According to Smythe, who founded the Toronto interior design firm Tom, it’s time we practice patience and favour well-crafted pieces over trendy placeholders. “We should be celebrating things that are made with skill and attention to detail,” he says. “If you invest in a chair and it serves you the way it should – the legs don’t wobble, the arc of the back is comfortable – why would you ever replace it? Instead, you’ll pass it down. Good design is about playing the long game and thinking beyond your own use of an object.”

So how do you flip the switch on your own shopping habits? “Ask yourself of any purchase, ‘Do I need this? Do I love it? What does it do for me?’” Smythe says. “Value is both a monetary and emotional concept. It’s about meaning, and when you understand what things mean, it helps you make wise decisions.” Smythe says we should think of the things we live with in the same way we think of the people we live with. “Do they have integrity?” he says. “Do they nurture and enhance my life?”

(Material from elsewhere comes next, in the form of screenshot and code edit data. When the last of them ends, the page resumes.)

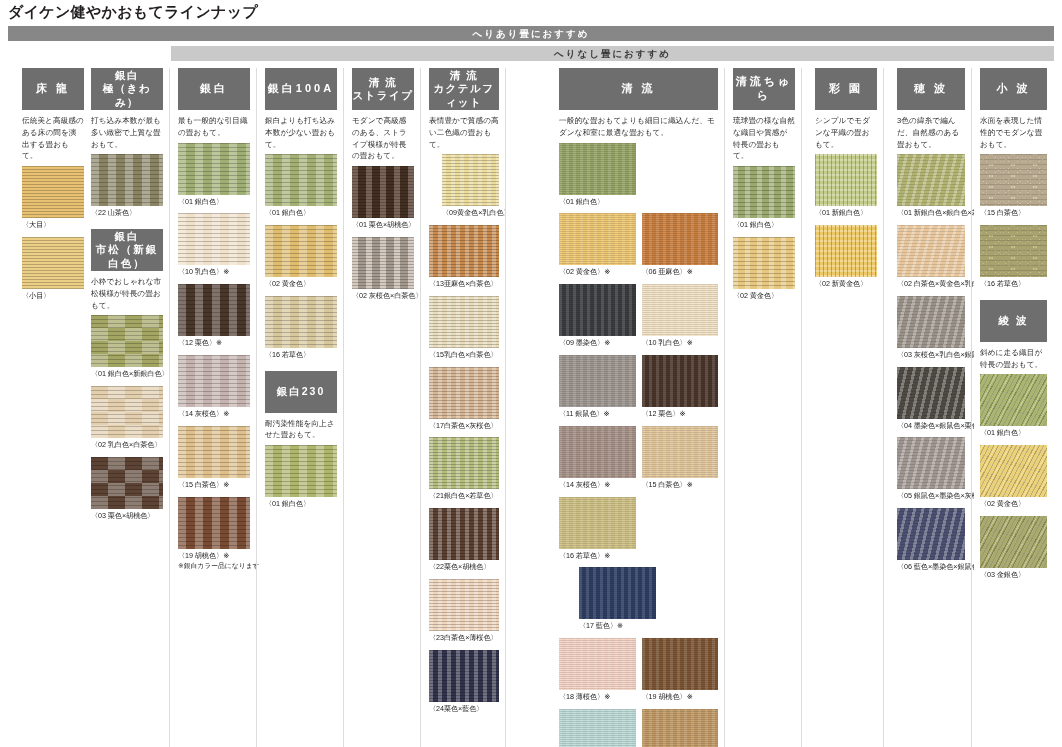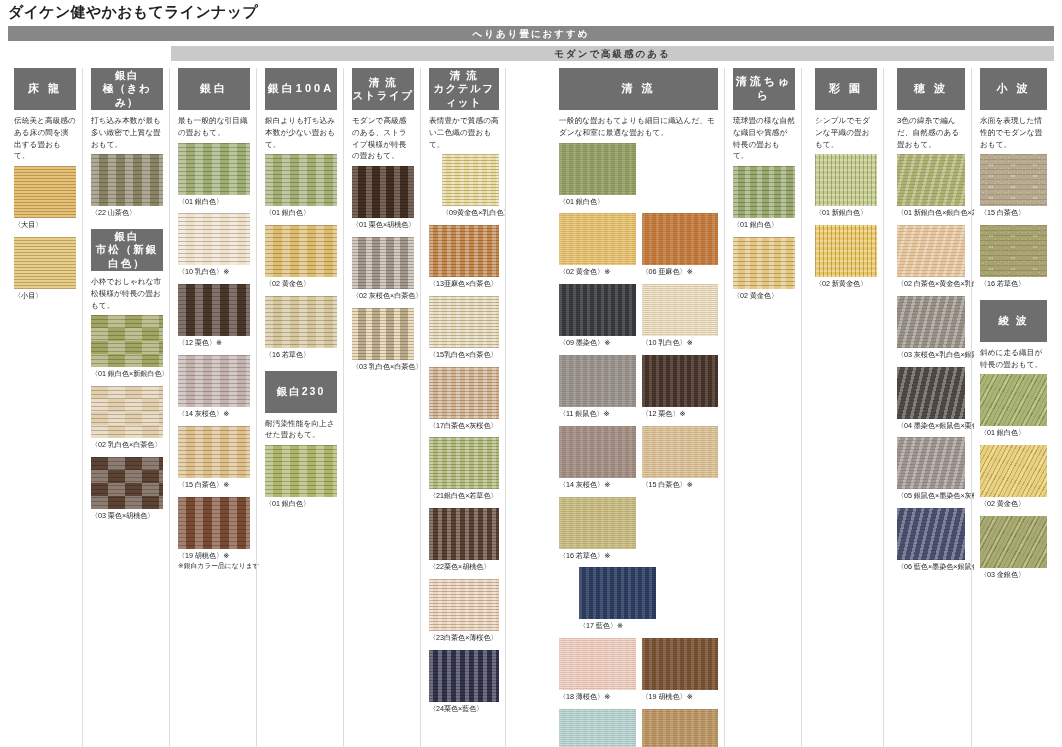"モダンで高級感のある" div.banner { text: モダンで高級感のある -> へりなし畳におすすめ }
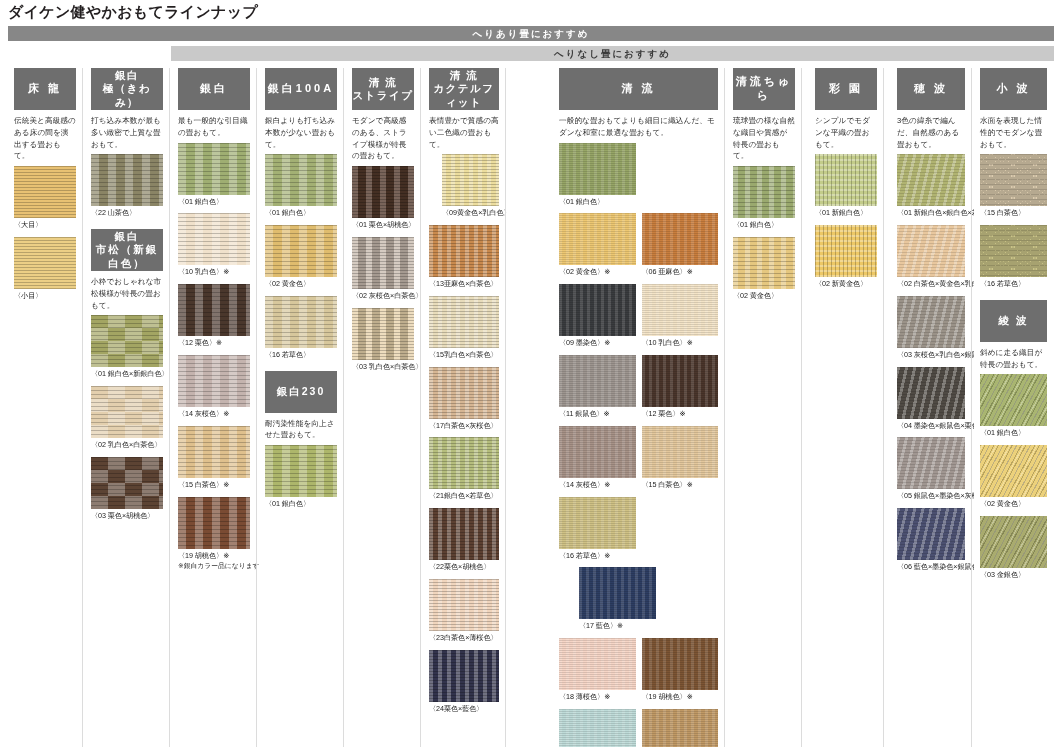"床 龍" div.col { left: 8px -> 16px }
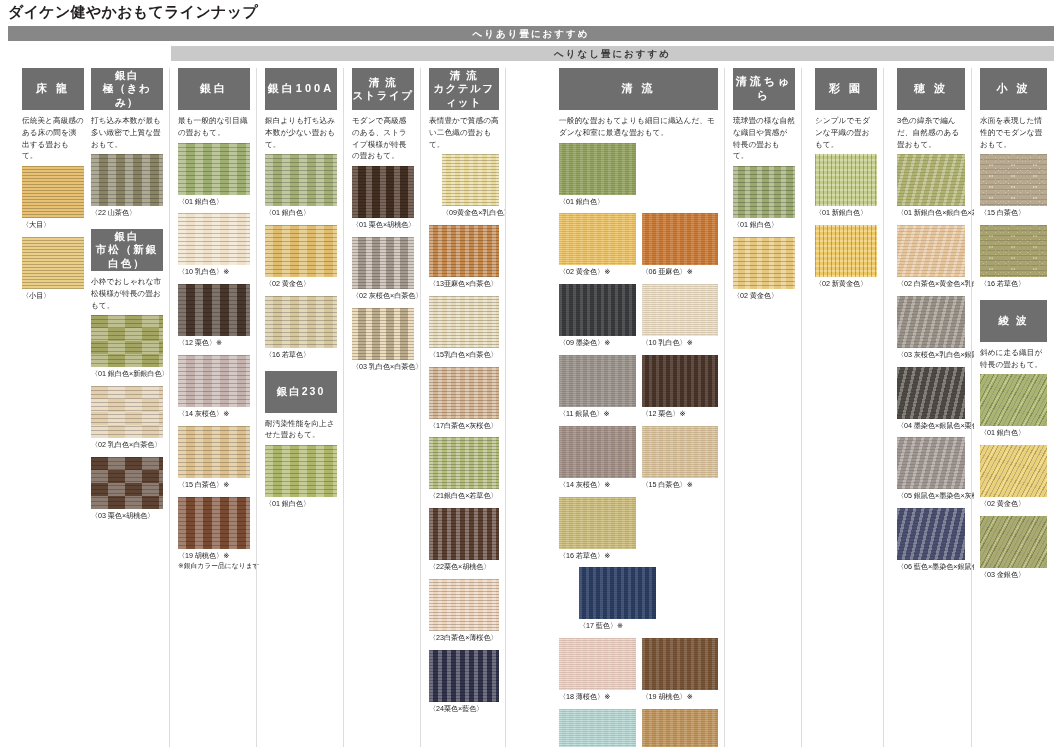"〈03 乳白色×白茶色〉" div.sw { html: <div> <div></div> <div>〈03 乳白色×白茶色〉</div> </div> -> none }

On the financial side, it comes down to simple math: “I have friends who say they don’t have disposable income for good furniture, but they’ll spend $15 at Starbucks every morning,” Zhu says. Instant gratification can impact our ability to achieve long-term goals. “What the world is going through now is a wake-up call not to rely on materialism,” she says.

As maker culture and artisan-focused markets rise in popularity, more brands are approaching design with long-term ownership in mind. For its first beauty collection this spring, French luxury house Hermès made a splash with chic, tri-coloured white, black and brushed gold lipstick tubes. Designed by creative director Pierre Hardy, the containers are plastic-free, meant to be refilled, and envisioned as objets to be displayed on a vanity table rather than lost forever at the bottom of a handbag.

Smythe says the Hermès initiative reminds him of his own collection of antique ebony cosmetic containers that date back to the late 1800s. “When consumables are so beautiful that they become the collectibles of the future, it speaks to a very modern idea of reuse and recycle,” he says. “And that’s where the real, lasting satisfaction lies.”